The morning birds of song and news
flicker into our home and enlighten our day.
They broadcast sincerely, eyes bright and wide,
            things that matter and help us on our way.
Yes, into our lives, they do become a part;
            even on our court, basketball they did play.

There’s the sporty blue jay, anchor of the crew;
            of Lions, Tigers and Wings, he does like to sing.
Perched and chipper, the young red cardinal
            tells of the clouds or sun the day will bring.
Live on a fun feature, the Big Boy mockingbird
            grins as he shows wonderful Northland things.
Other news birds do visit and join the chorus
            when our crew vacations or mends a wing.

Which brings me to the lady among the gents,
            the spritely songbird, Rockin Robyn, with love.
She sings loud and clear, strong and steady,
            a proud and colorful bird so unlike the little dove.
I recall the day with chin held high and deep breath
            She told of us her story, her fear and faith above.
Her story of cancer belongs to many sisters,
            and like them, the illness she stoically did shove.
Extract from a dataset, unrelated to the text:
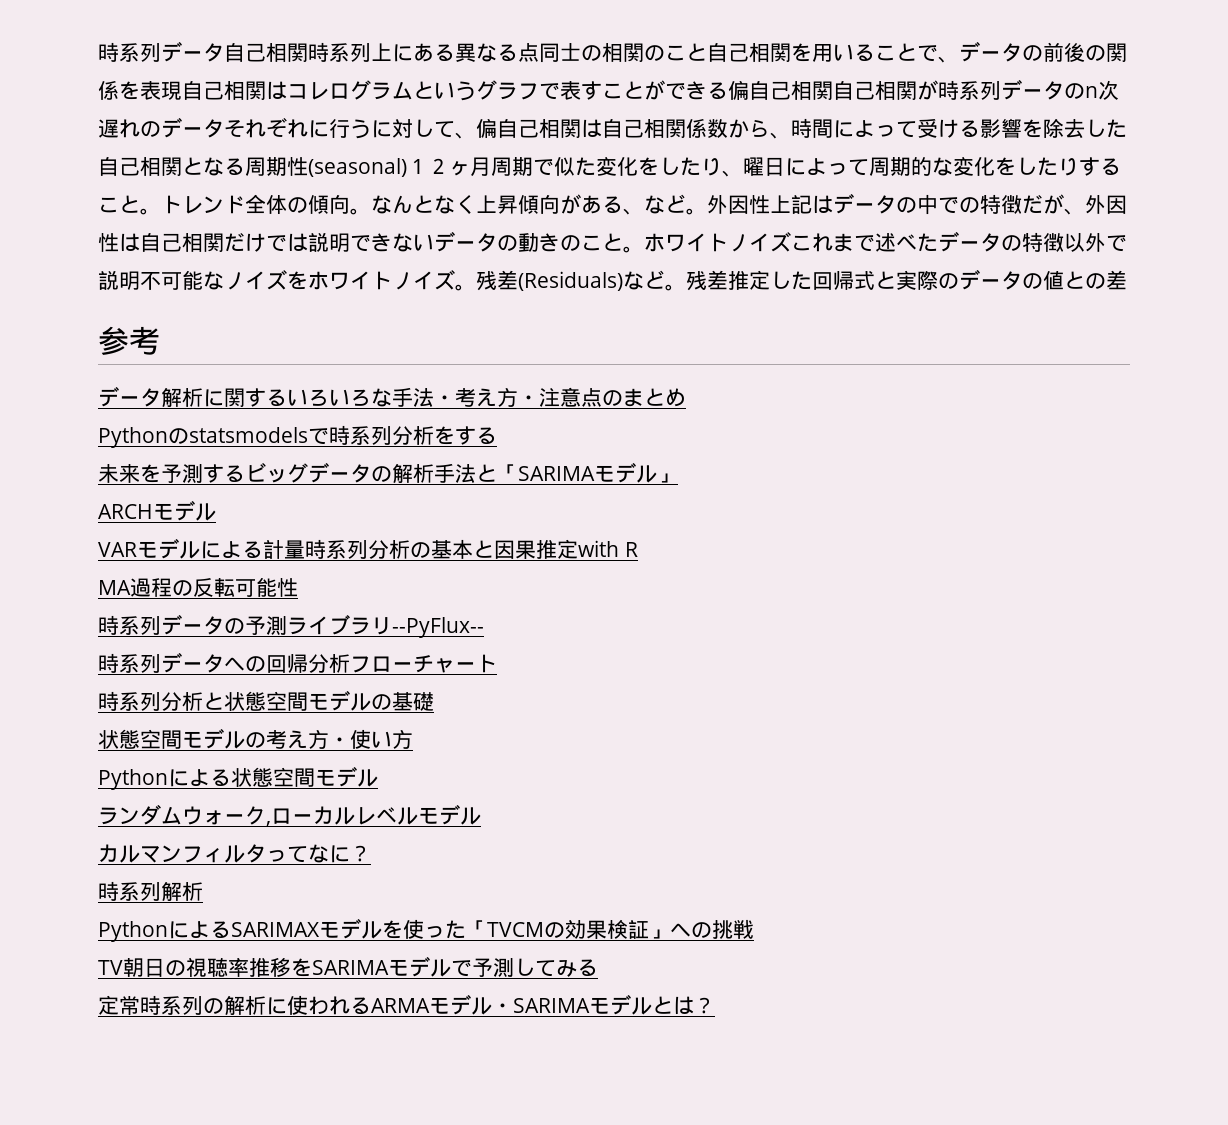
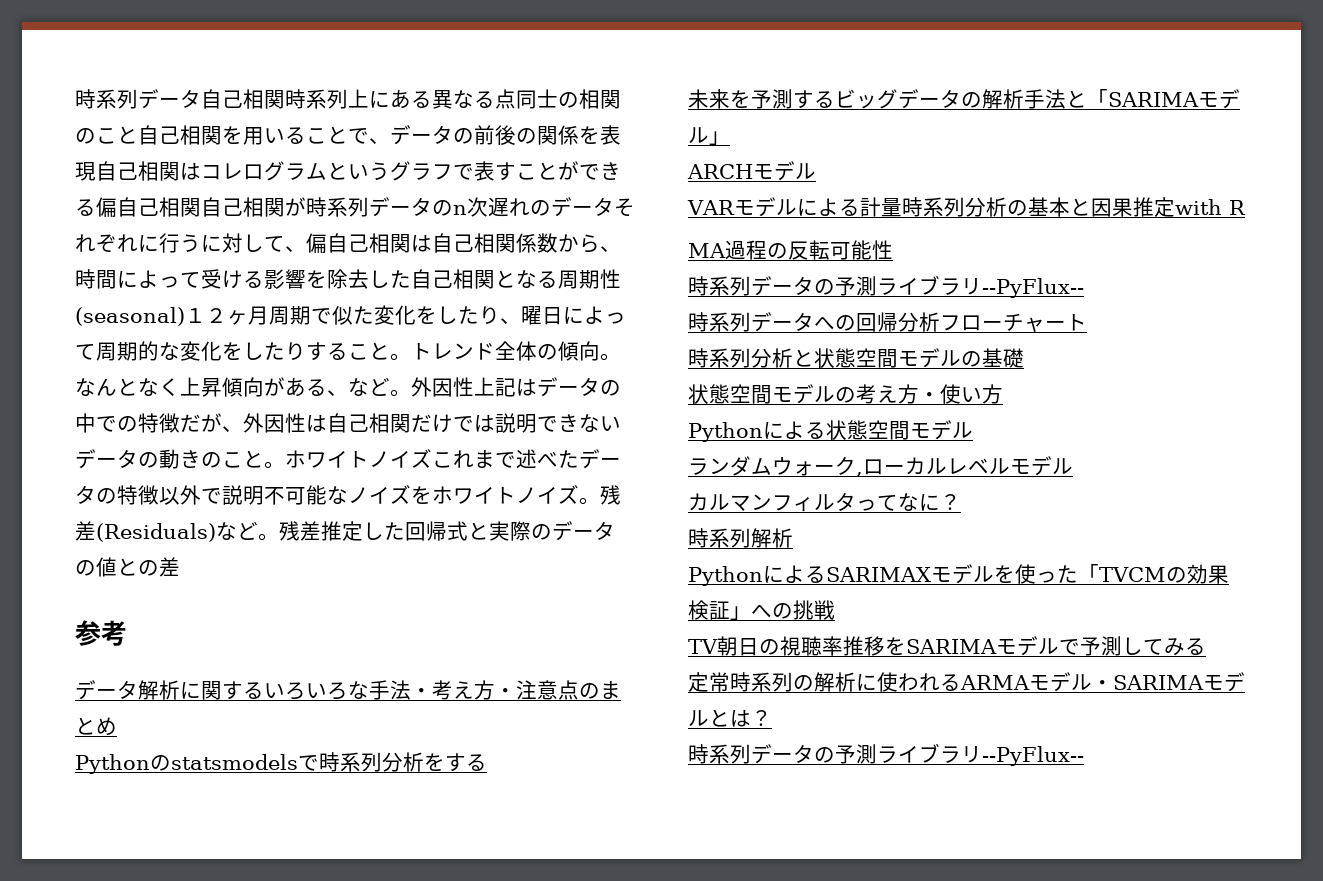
(715, 1005) none -> [688,743,1084,766] // 時系列データの予測ライブラリ--PyFlux--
Now, a year and more has past, in health she works.
            Friends, family and northern Michigan does smile.
With a pink ribbon, she remembers those lost and
            champions the fight, a true survivor of the trial.
Our Rockin Robyn rocks in the treetops all day long
             Singing every woman’s song with much love, grace and style.

Saturday, March 5, 2011

Lennie and George

And in the moment between
The lead and iron weighing his hand
And his finger tightening
On cold hard sliver of metal,
Their life flashed before the muzzle.

They had struggled on farms and ranches,
And journeyed miles on dusty roads.
They laughed at simple things
And cared for the happy things of
Puppies, rabbits and each other.

He, the giant beyond his own strength,
Rambunctious, joyous, yet tragic,
Brought forth the final act of a friend
Desperate to save, doomed to kill.
The best true, helpless friends can do.